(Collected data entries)

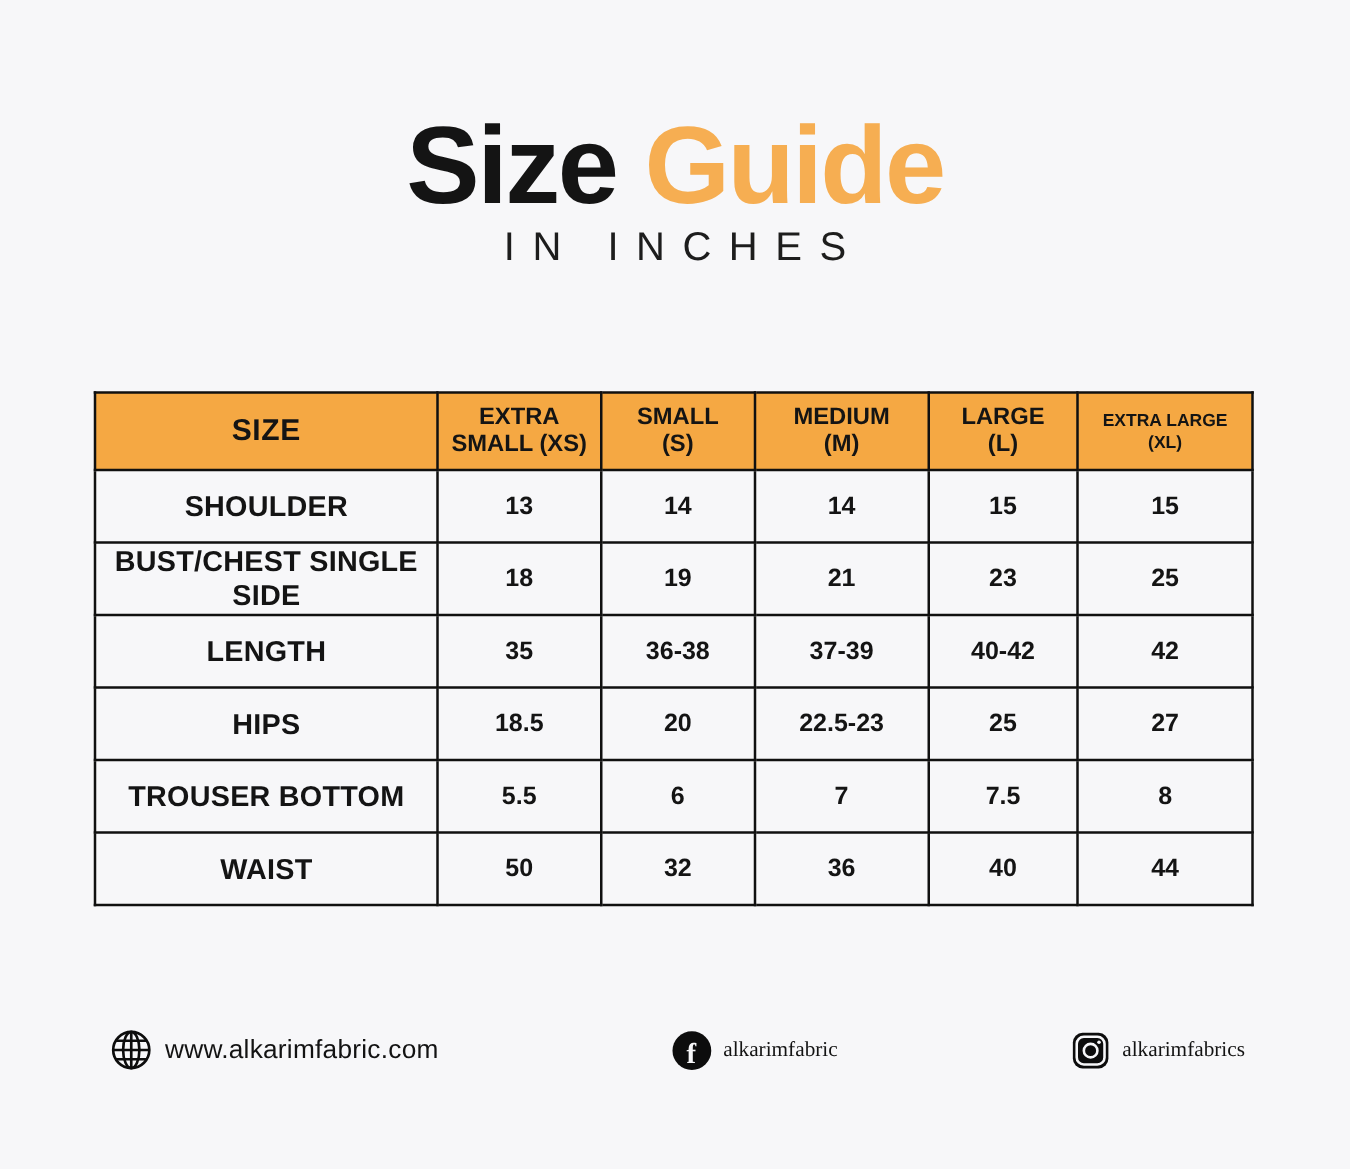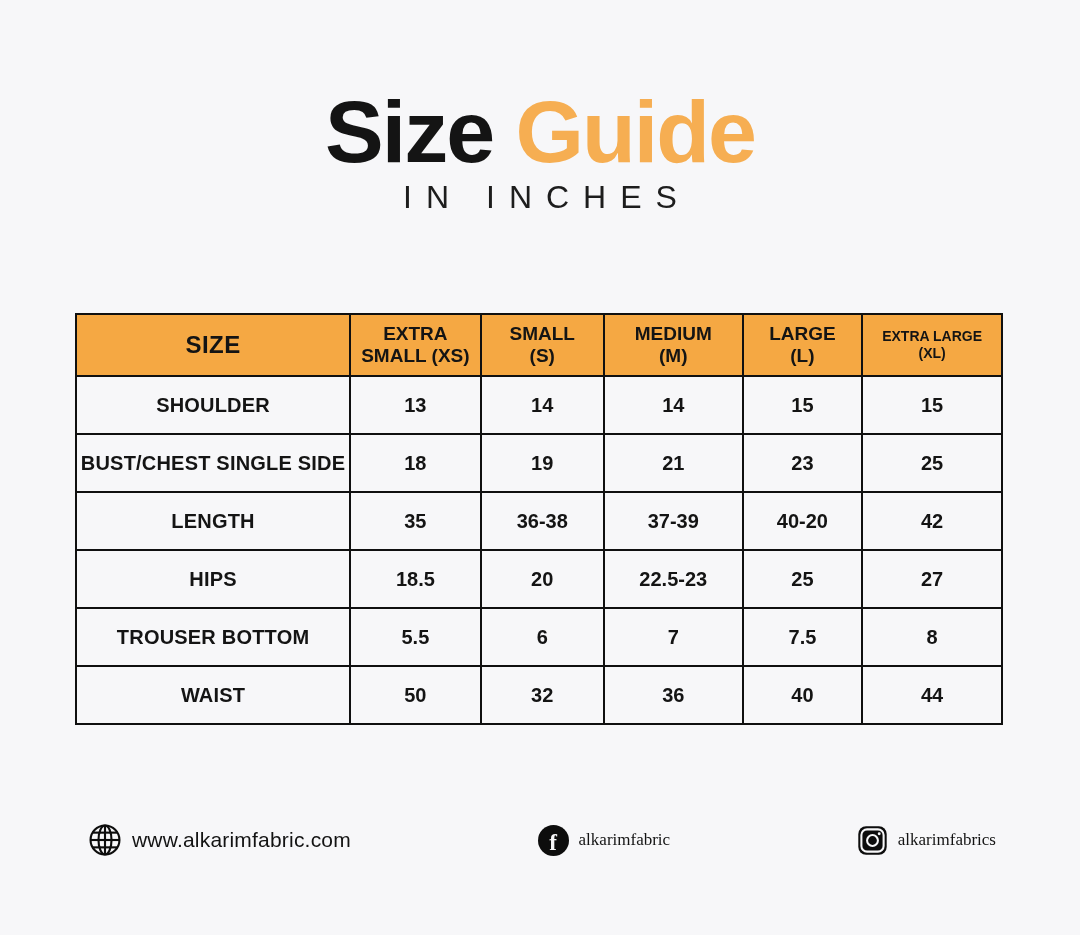--- a/index.html
+++ b/index.html
@@ -44,21 +44,21 @@
     border:2px solid #101010; text-align:center; vertical-align:middle;
     font-weight:700; color:#141414;
   }
   table.size-table thead th {
     background:#f5a843; height:62px; font-size:19px; line-height:1.18;
     padding:2px 4px;
   }
   table.size-table thead th.size-col { font-size:24px; letter-spacing:0.5px; }
   table.size-table thead th.xl-col { font-size:14px; }
   table.size-table tbody th {
-    height:58px; font-size:20px; letter-spacing:0.2px; background:transparent;
+    height:58px; font-size:23px; letter-spacing:0.2px; background:transparent;
   }
   table.size-table tbody td { height:58px; font-size:20px; }
 
   
   .footer {
     position:absolute; left:88px; right:84px; top:818px; height:44px;
     display:flex; justify-content:space-between; align-items:center;
   }
   .footer-item { display:flex; align-items:center; gap:10px;text-align:right; }
   .footer-item .icon { flex:0 0 auto; display:block; }
@@ -118,21 +118,21 @@
             <td>19</td>
             <td>21</td>
             <td>23</td>
             <td>25</td>
           </tr>
           <tr>
             <th>LENGTH</th>
             <td>35</td>
             <td>36-38</td>
             <td>37-39</td>
-            <td>40-20</td>
+            <td>40-42</td>
             <td>42</td>
           </tr>
           <tr>
             <th>HIPS</th>
             <td>18.5</td>
             <td>20</td>
             <td>22.5-23</td>
             <td>25</td>
             <td>27</td>
           </tr>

## Exercise details
When the word "thead" occurs in a line above, list that line.

## Your solution
   table.size-table thead th {
   table.size-table thead th.size-col { font-size:24px; letter-spacing:0.5px; }
   table.size-table thead th.xl-col { font-size:14px; }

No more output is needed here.